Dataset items
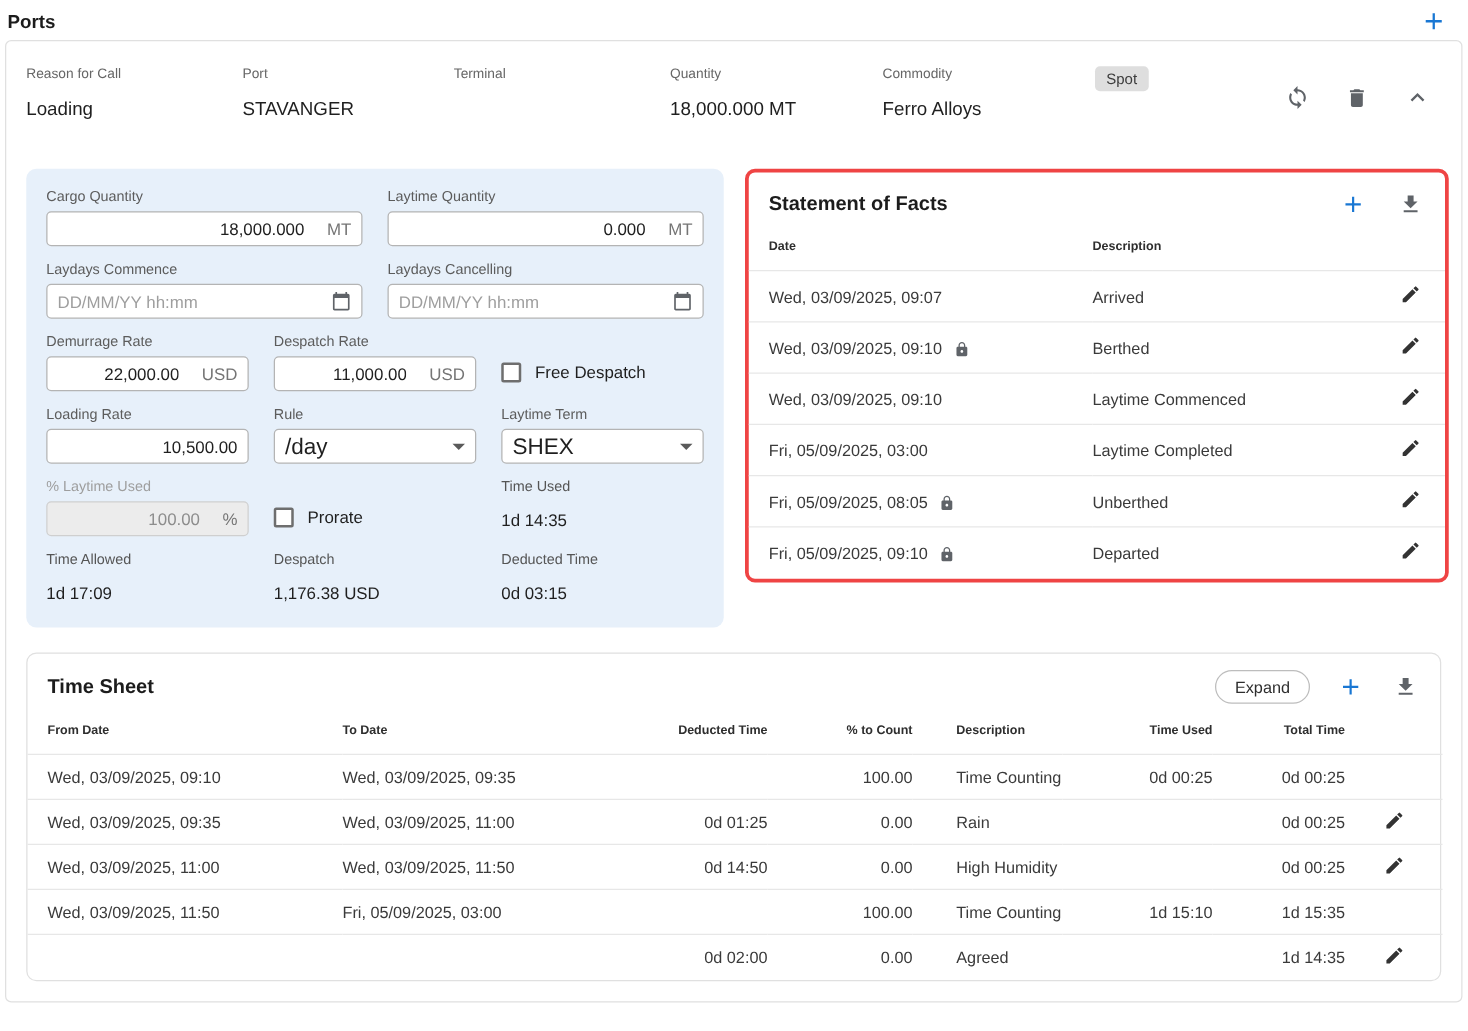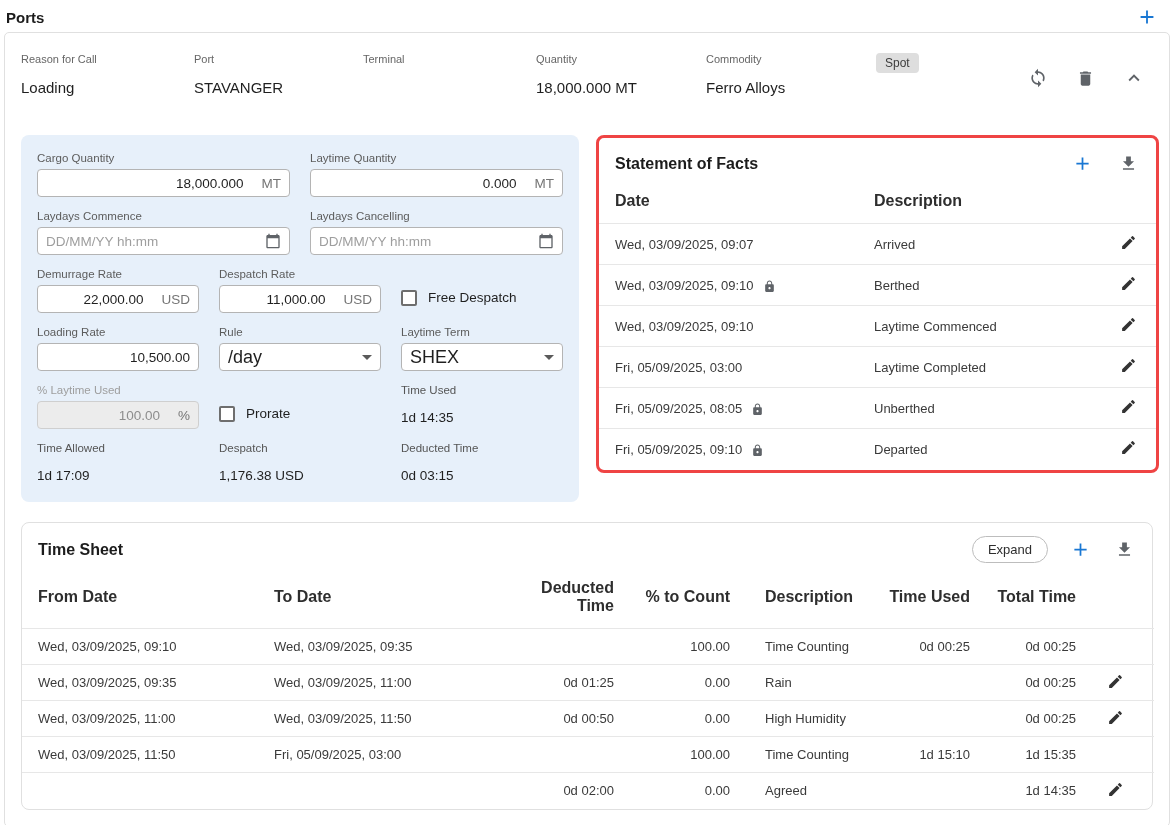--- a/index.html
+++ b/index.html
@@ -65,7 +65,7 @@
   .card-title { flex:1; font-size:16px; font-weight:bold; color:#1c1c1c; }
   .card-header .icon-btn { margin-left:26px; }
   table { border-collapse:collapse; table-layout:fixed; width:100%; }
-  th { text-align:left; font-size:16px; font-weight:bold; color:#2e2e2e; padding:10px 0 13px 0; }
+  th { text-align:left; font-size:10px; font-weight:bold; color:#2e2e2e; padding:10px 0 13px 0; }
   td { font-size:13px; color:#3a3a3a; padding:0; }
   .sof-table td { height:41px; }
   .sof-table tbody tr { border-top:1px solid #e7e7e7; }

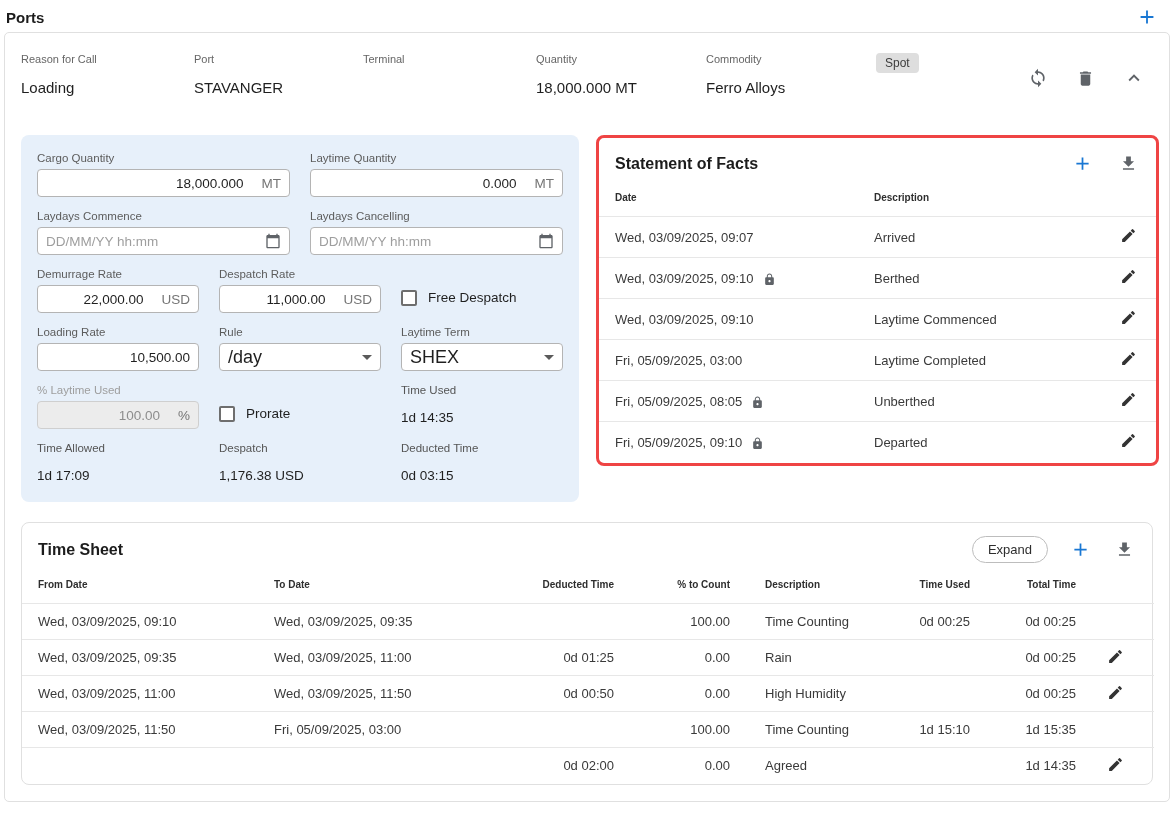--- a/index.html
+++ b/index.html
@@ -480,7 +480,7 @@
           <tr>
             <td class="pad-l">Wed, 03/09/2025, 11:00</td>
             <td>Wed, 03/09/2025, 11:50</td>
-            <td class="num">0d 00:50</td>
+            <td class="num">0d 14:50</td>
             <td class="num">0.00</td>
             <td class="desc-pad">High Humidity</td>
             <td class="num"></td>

• Aim of the task
Strip out the images, then output the records above word for word.

• Result
--- a/index.html
+++ b/index.html
@@ -65,7 +65,7 @@
   .card-title { flex:1; font-size:16px; font-weight:bold; color:#1c1c1c; }
   .card-header .icon-btn { margin-left:26px; }
   table { border-collapse:collapse; table-layout:fixed; width:100%; }
-  th { text-align:left; font-size:16px; font-weight:bold; color:#2e2e2e; padding:10px 0 13px 0; }
+  th { text-align:left; font-size:10px; font-weight:bold; color:#2e2e2e; padding:10px 0 13px 0; }
   td { font-size:13px; color:#3a3a3a; padding:0; }
   .sof-table td { height:41px; }
   .sof-table tbody tr { border-top:1px solid #e7e7e7; }

--- a/index.html
+++ b/index.html
@@ -480,7 +480,7 @@
           <tr>
             <td class="pad-l">Wed, 03/09/2025, 11:00</td>
             <td>Wed, 03/09/2025, 11:50</td>
-            <td class="num">0d 00:50</td>
+            <td class="num">0d 14:50</td>
             <td class="num">0.00</td>
             <td class="desc-pad">High Humidity</td>
             <td class="num"></td>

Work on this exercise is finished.